::: Given data

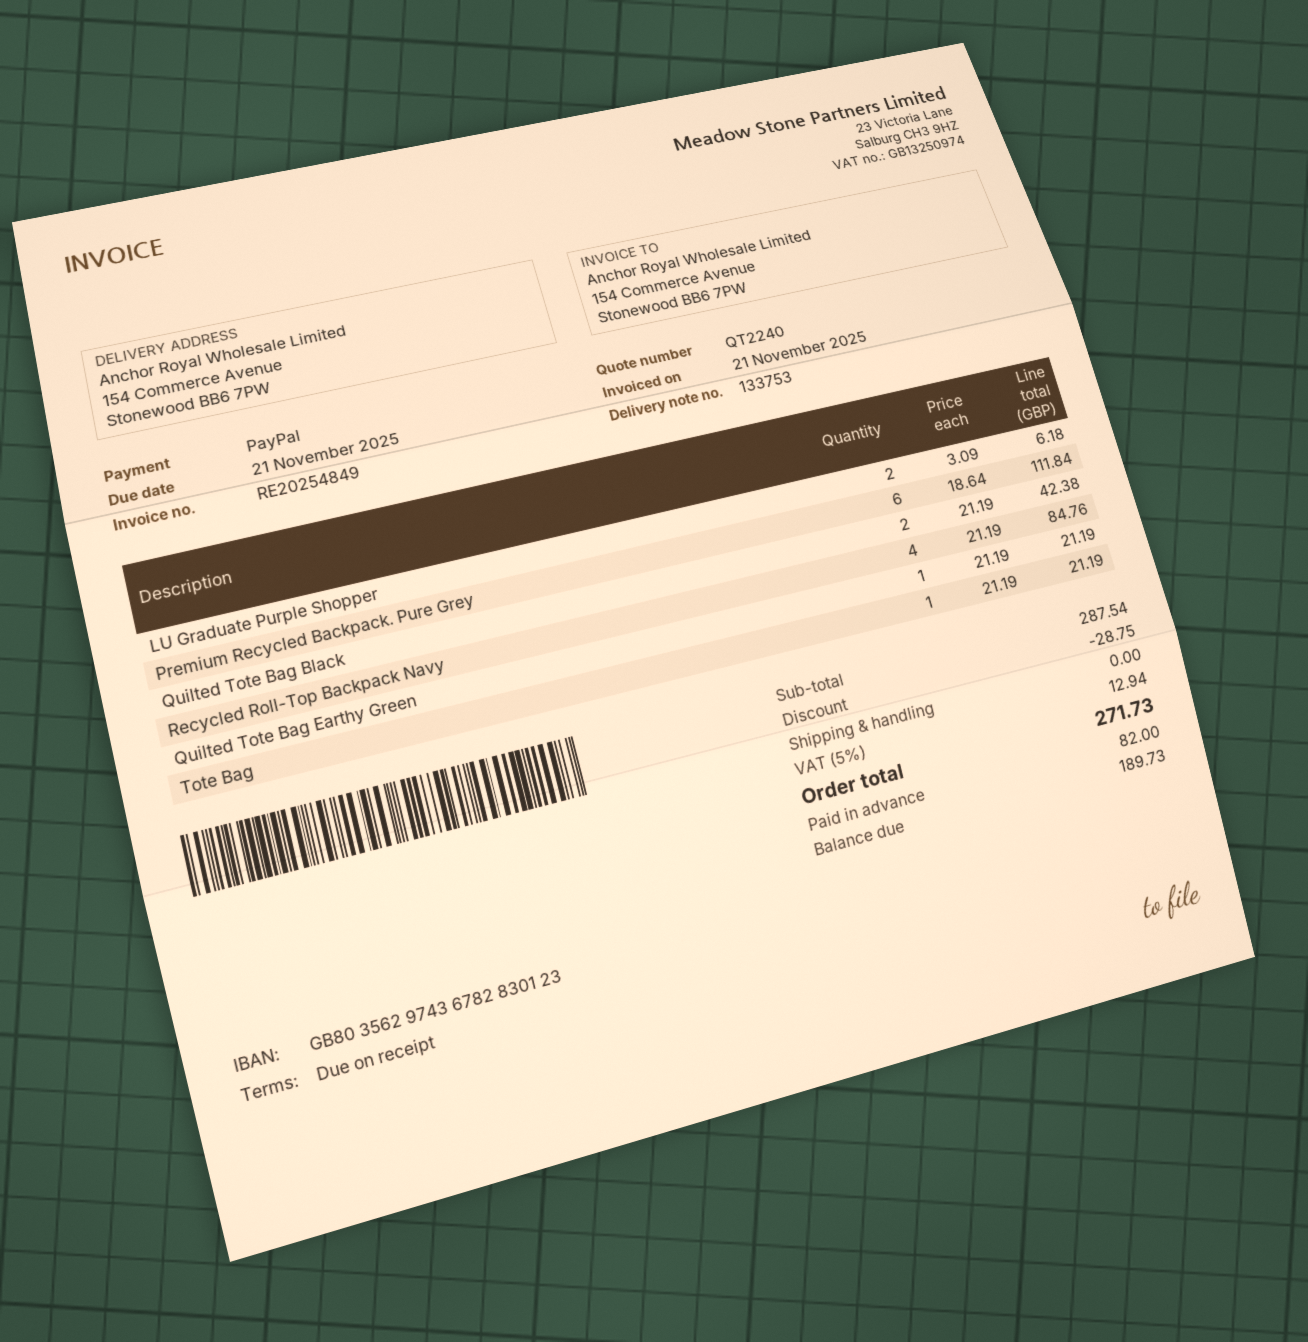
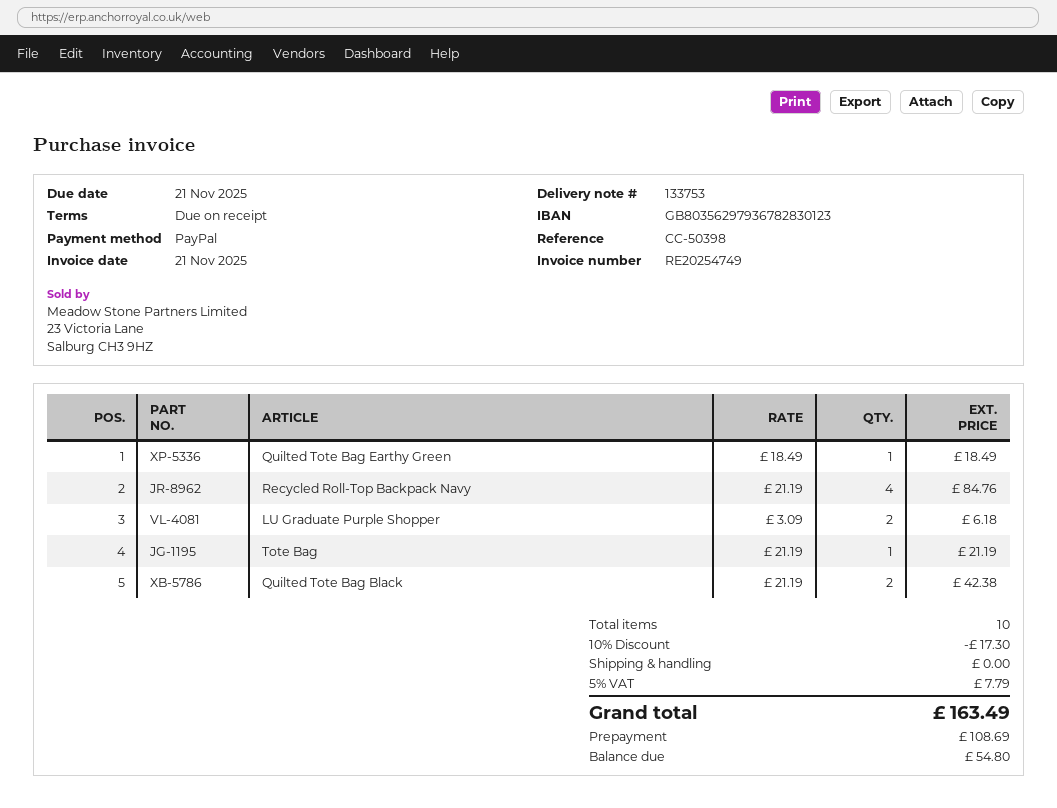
invoice number: RE20254849 -> RE20254749
bank account: GB80356297436782830123 -> GB80356297936782830123
Premium Recycled Backpack. Pure Grey: 6 x 18.64 = 111.84 -> none
Quilted Tote Bag Earthy Green: 1 x 21.19 = 21.19 -> 1 x 18.49 = 18.49
discount: 28.75 -> 17.30
tax: 5% = 12.94 -> 5% = 7.79
total: 271.73 -> 163.49
deposit: 82.00 -> 108.69
balance: 189.73 -> 54.80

::::::

What is needed
Leaving every picture out, output the data exactly as it stands.

Output
invoice number: RE20254849 -> RE20254749
bank account: GB80356297436782830123 -> GB80356297936782830123
Premium Recycled Backpack. Pure Grey: 6 x 18.64 = 111.84 -> none
Quilted Tote Bag Earthy Green: 1 x 21.19 = 21.19 -> 1 x 18.49 = 18.49
discount: 28.75 -> 17.30
tax: 5% = 12.94 -> 5% = 7.79
total: 271.73 -> 163.49
deposit: 82.00 -> 108.69
balance: 189.73 -> 54.80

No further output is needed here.